When I ask Wingate, he says he’s got a plan. “We’re trialling a system where you print out your baggage tags at the same kiosks you use to print a boarding card. It’s reliant on the airlines taking it up, but by 2012 you should be able to just hand your bag in at any desk — not just your airline’s — and go straight to security.” In theory, that’ll mean no face-to-face check-in at all, so no queues. In theory.
The check-in hall’s oppressive, lightless atmosphere? Wingate has a plan for that, too. “We’re taking out the black floors, which make it so gloomy, and putting in new cream tiles. And,” he adds, like a proud home-owner clutching a copy of Elle Decoration, “we’re putting in uplighting.” Get him. The tatty disgrace of an arrivals hall is also being upgraded.
Airport shopping
Has he got a plan to rein back the endless zillions of shops — sorry, “exciting retail opportunities”? Er, no.

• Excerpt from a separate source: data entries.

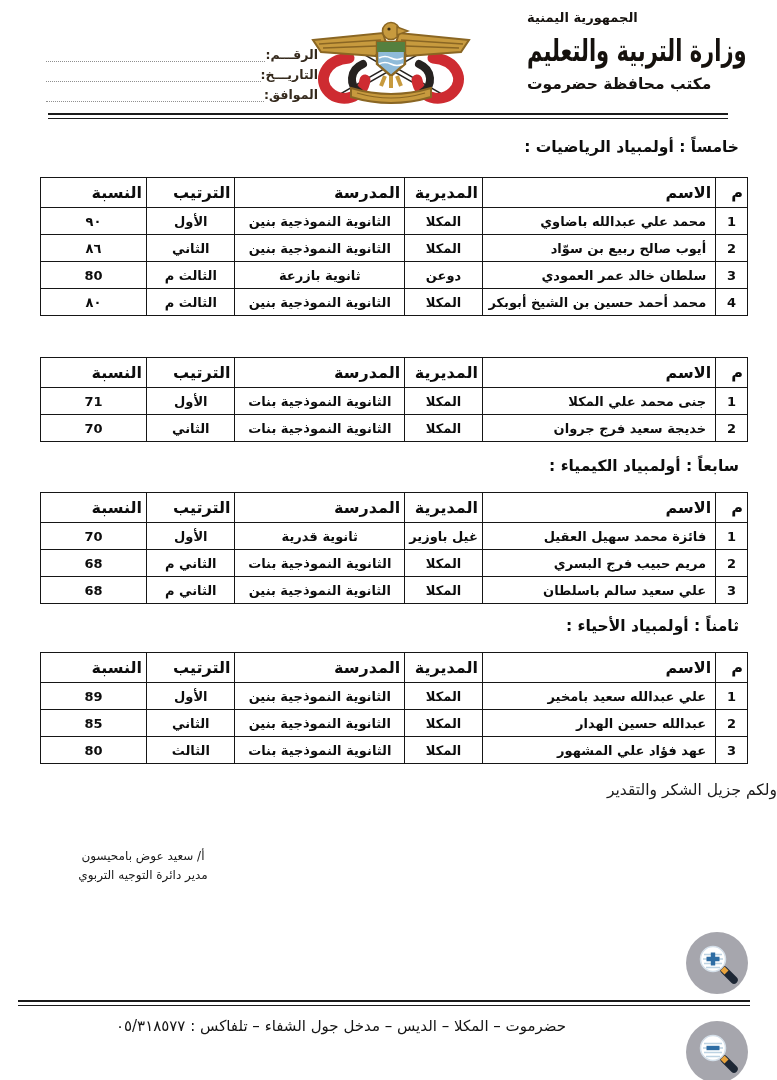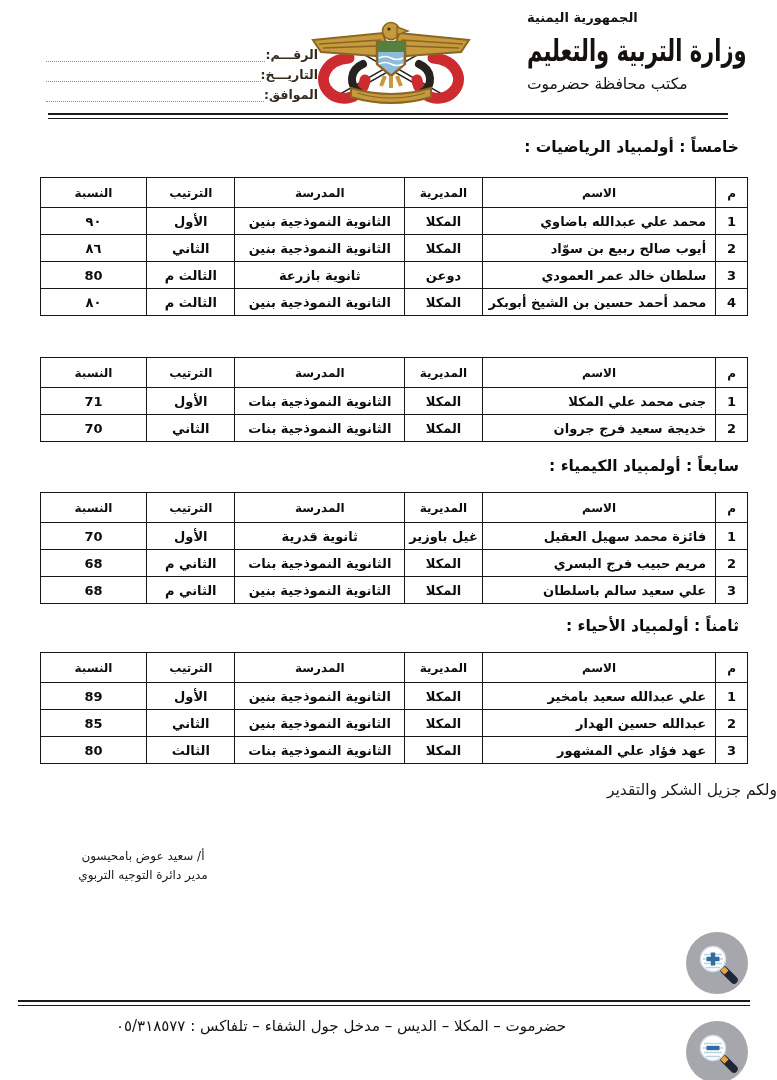"مكتب محافظة حضرموت" .office { font-weight: normal -> bold }
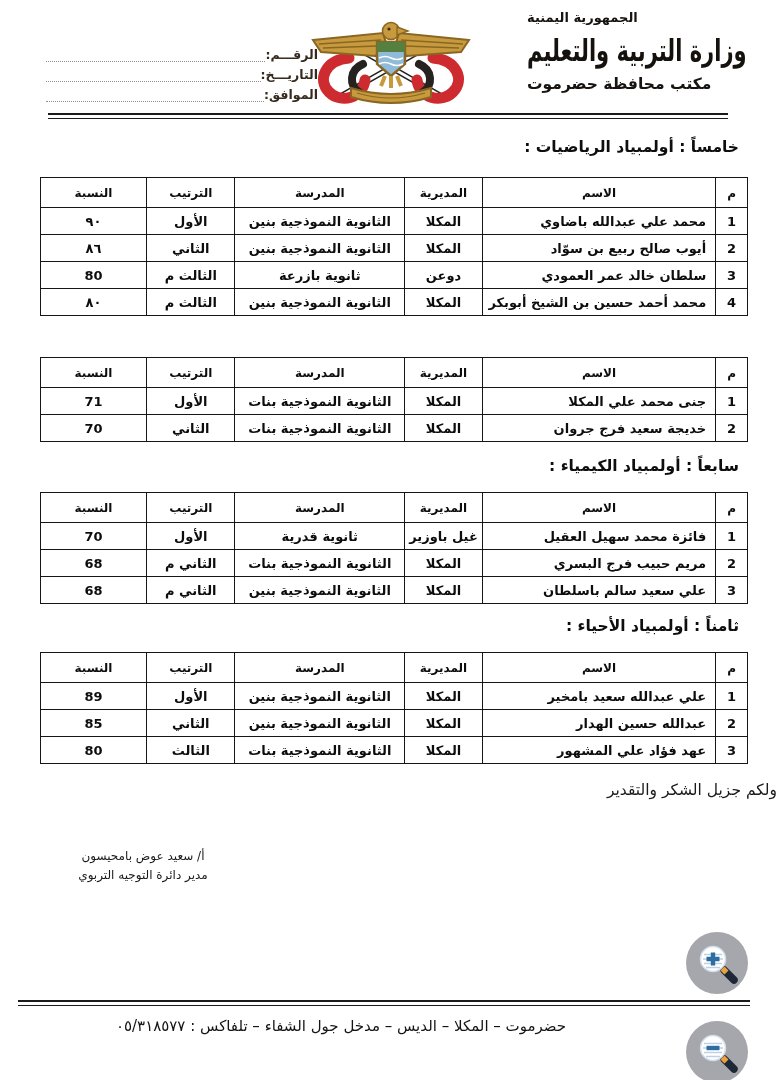"النسبة" table.olymp thead th { font-size: 12px -> 16px; text-align: none -> right }
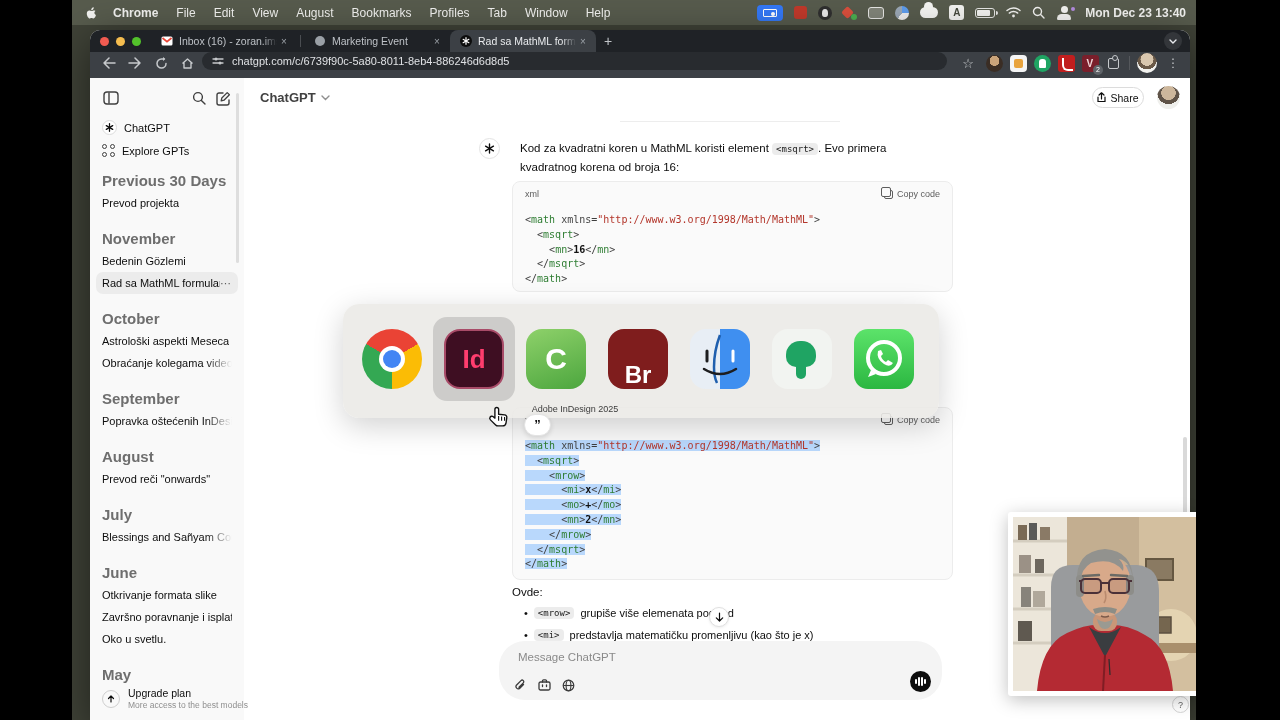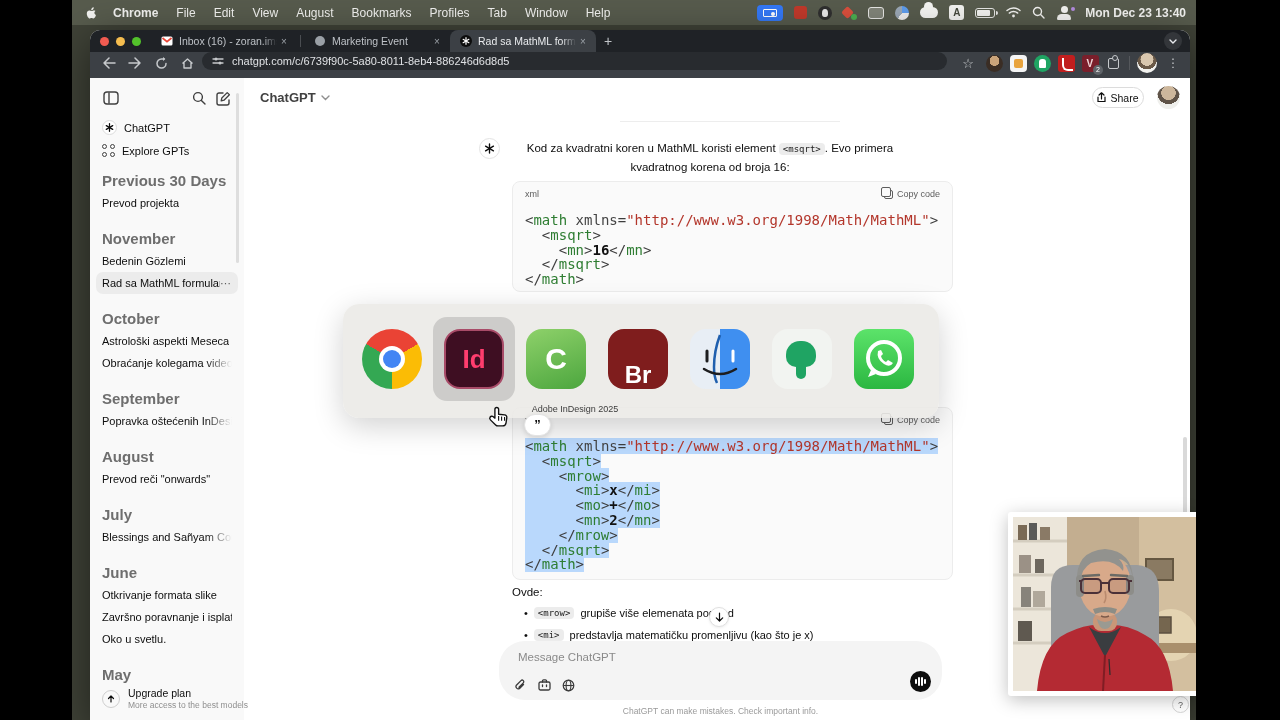"Kod za kvadratni koren u" .msg-text { left: 407px -> 430px; text-align: center -> none }
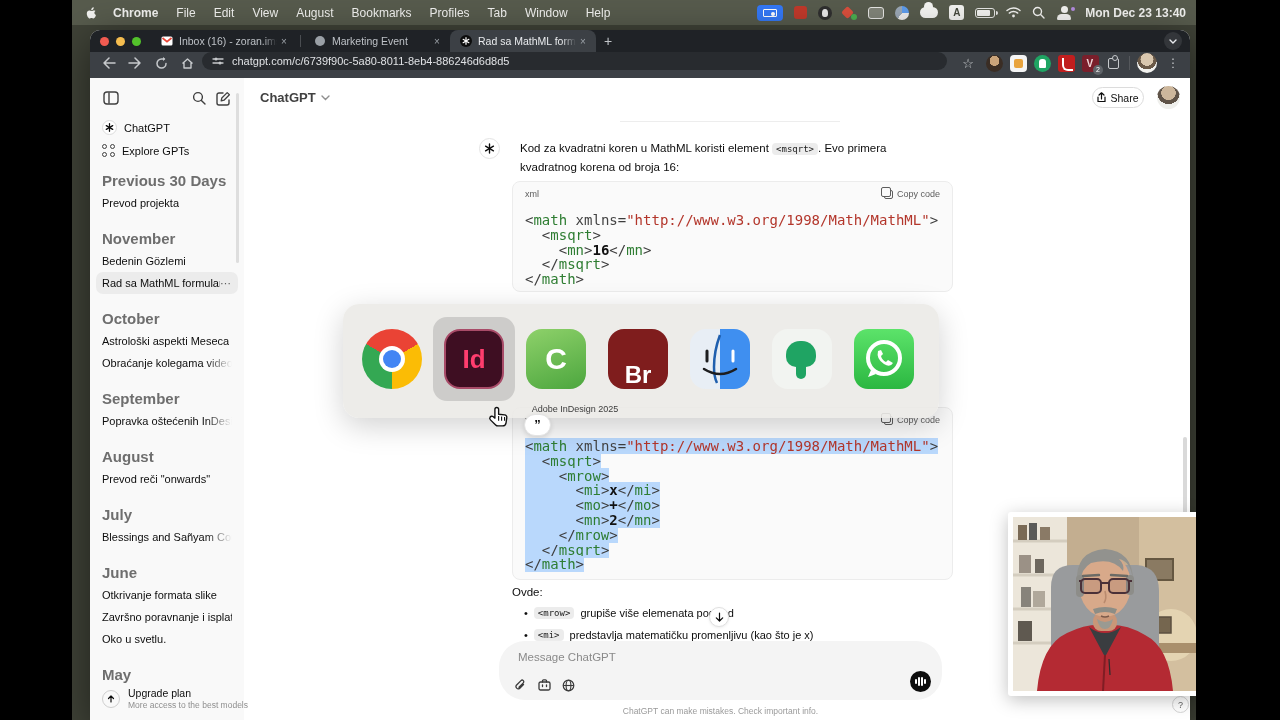"<math" .cb-body { font-size: 14px -> 10px }
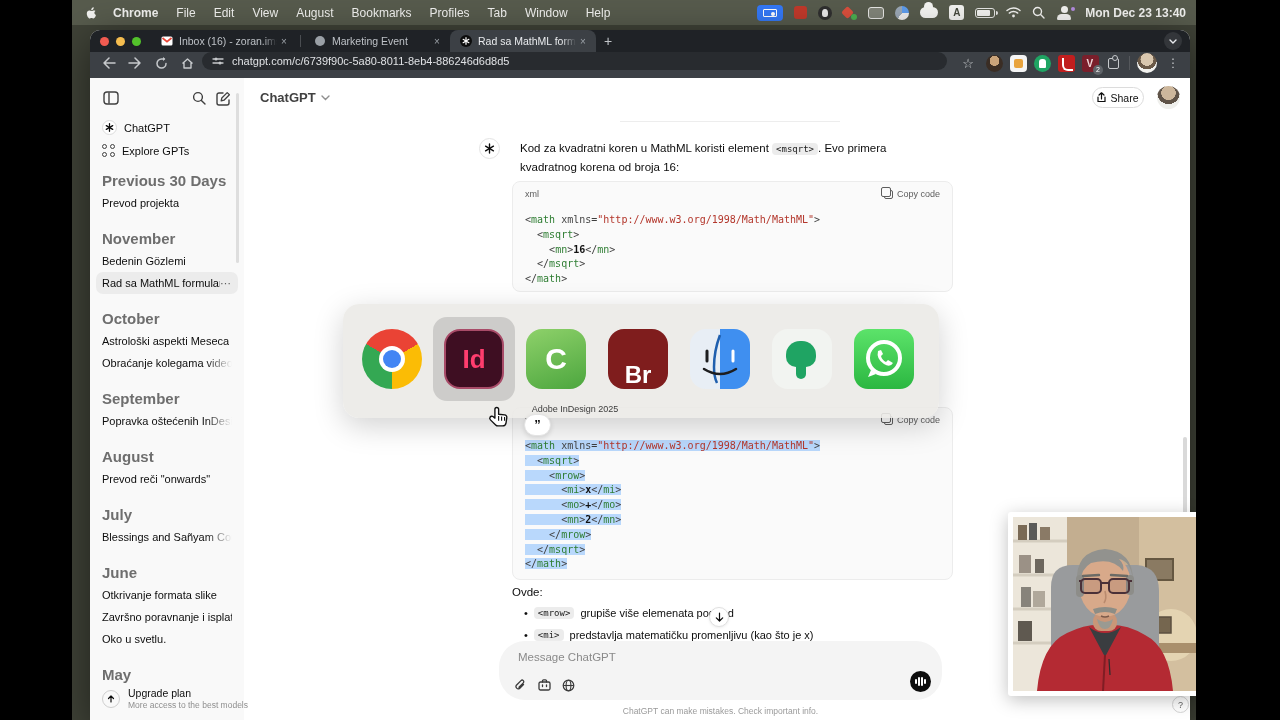"ChatGPT can make mistakes. Check" div.disclaimer { html: <div>ChatGPT can make mistakes. Check important info.</div> -> none }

“People want a quality shopping experience that suits their needs,” he says, morphing smoothly from proud homeowner to slick salesman. As income from shops makes up half the airport’s revenue. Traditionally departing passsengers have been keen to arrange last minute delivery of flowers, send gifts, buy sun creams and of course browse the latest fashions for high street retailers. There have been rumours that Marks & Spencer could open specialist stores including their ranges latest fashion dresses and ladies underwear and lingerie.
To his credit, a few shops have been ripped out to create a huge new security area that will come on stream for next summer, an effort to cut queueing further. The new upstairs extension to that godawful South Terminal departure lounge is a bit of a letdown, though — a few more seats, a bit less clutter, but still windowless and oppressive.
Gatwick’s never going to be somewhere you’d want to take a holiday in, but it is starting to be somewhere you’d want to take a holiday from. Give it a year or two, and it could even be a pleasure to use. Just one thingniggles. There are no current plans to give kids anywhere to play. Although one staffer pointed out, play areas do exist at Gatwick — in the premium-access lounges. Playtime’s just for posh families.